▶ **Task objective**
Within the lines below, the span from the line with "[318,952,361,966] build. ->" to the line with "[138,899,344,915] build and is ready to be run. ->", both ends included, is to be reproduced exactly, with pictures omitted.

[Image comparison data]
**********
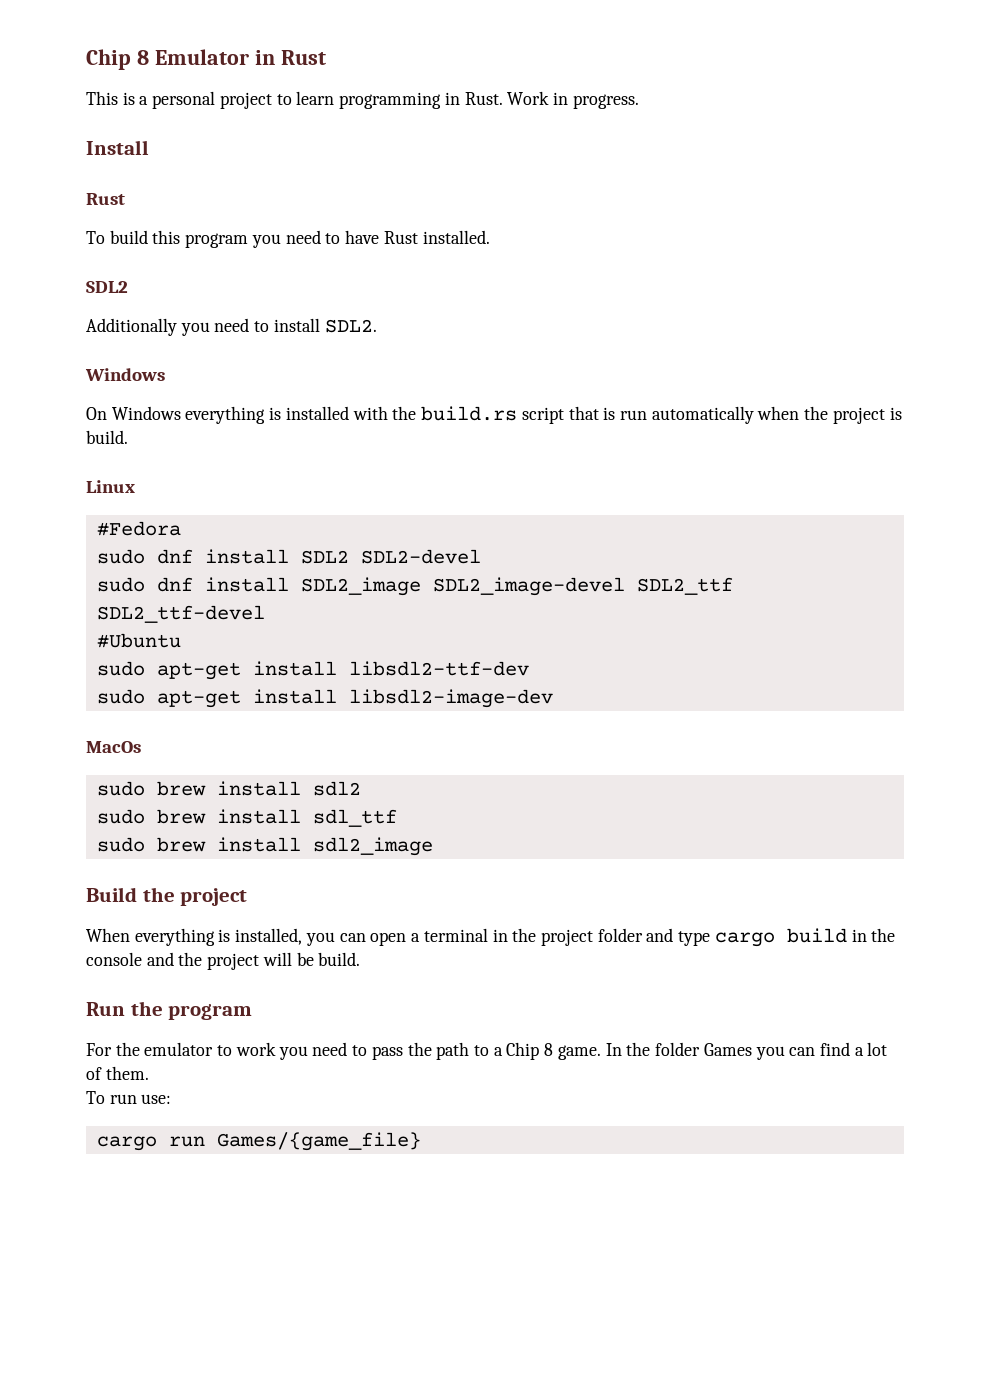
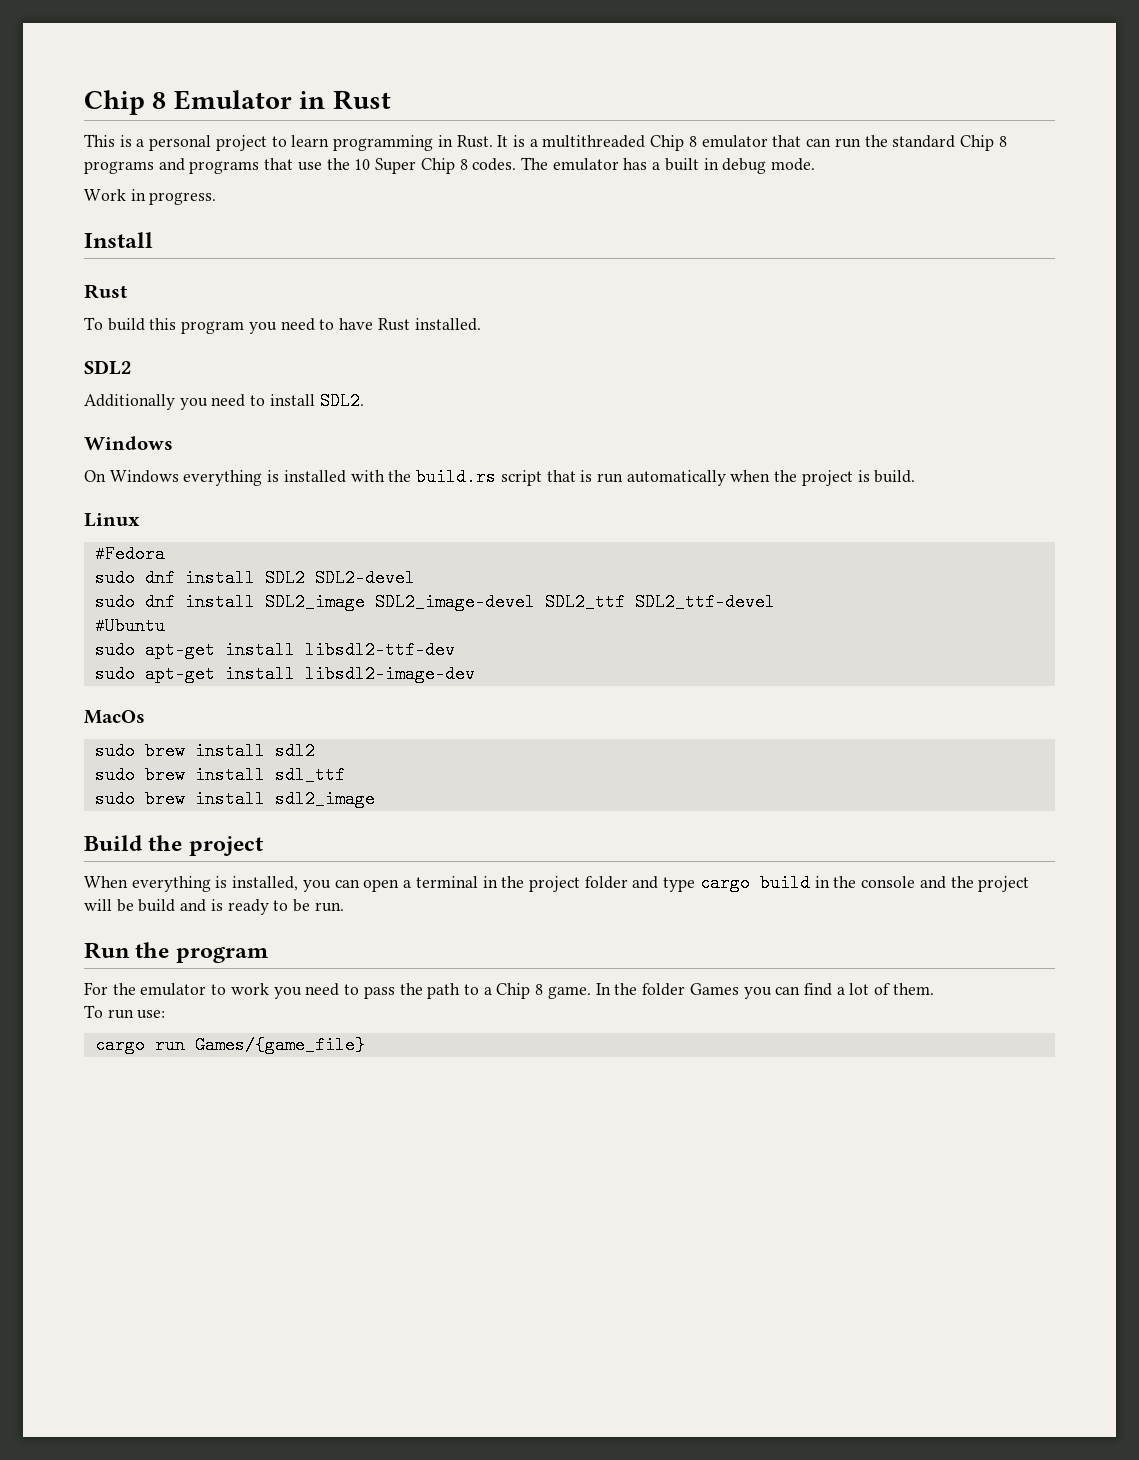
(503, 98) none -> [497,135,1007,151] [84,157,816,174] It is a multithreaded Chip 8 emulator that can run the standard Chip 8 programs and programs that use the 10 Super Chip 8 codes. The emulator has a built in debug mode. //
[318,952,361,966] build. -> [138,899,344,915] build and is ready to be run.

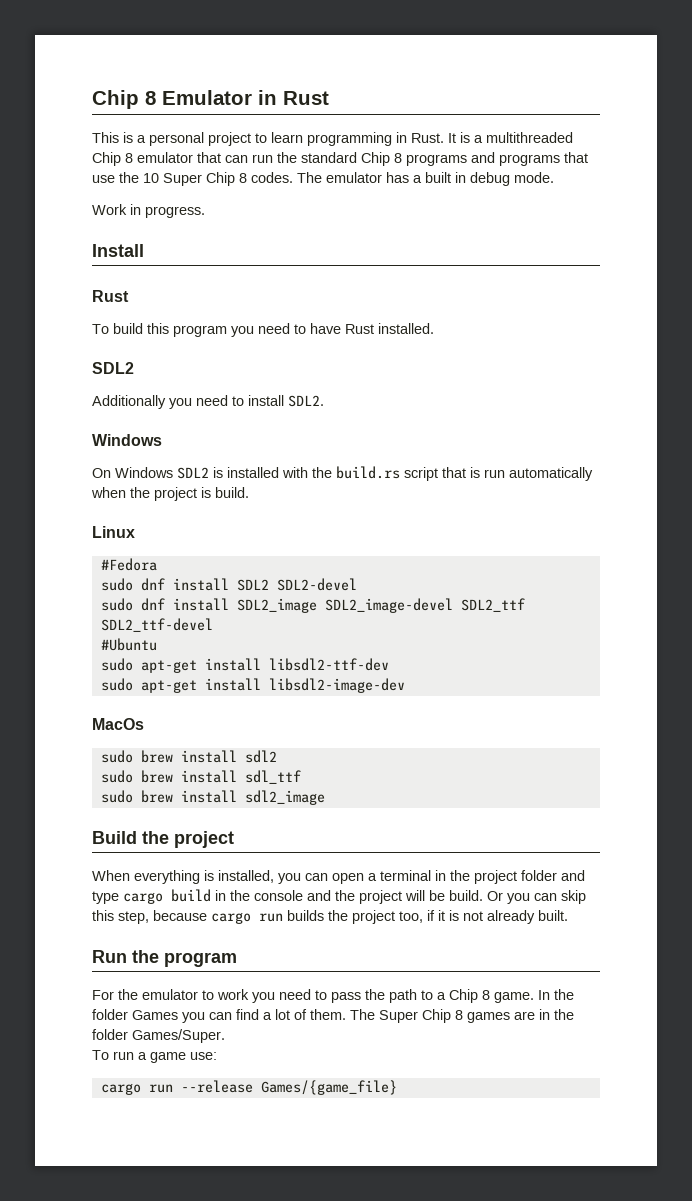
[183,470,263,486] everything -> [177,467,209,479] SDL2
[138,899,344,915] build and is ready to be run. -> [449,890,586,904] [92,910,568,924] build. Or you can skip this step, because cargo run builds the project too, if it is not already built.
(934, 989) none -> [350,1009,574,1023] [92,1029,225,1043] The Super Chip 8 games are in the folder Games/Super.
(134, 1014) none -> [138,1052,186,1063] a game
(185, 1045) none -> [180,1080,253,1093] --release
**********
▶ **Exercise answer**
[318,952,361,966] build. -> [138,899,344,915] build and is ready to be run.

[183,470,263,486] everything -> [177,467,209,479] SDL2
[138,899,344,915] build and is ready to be run. -> [449,890,586,904] [92,910,568,924] build. Or you can skip this step, because cargo run builds the project too, if it is not already built.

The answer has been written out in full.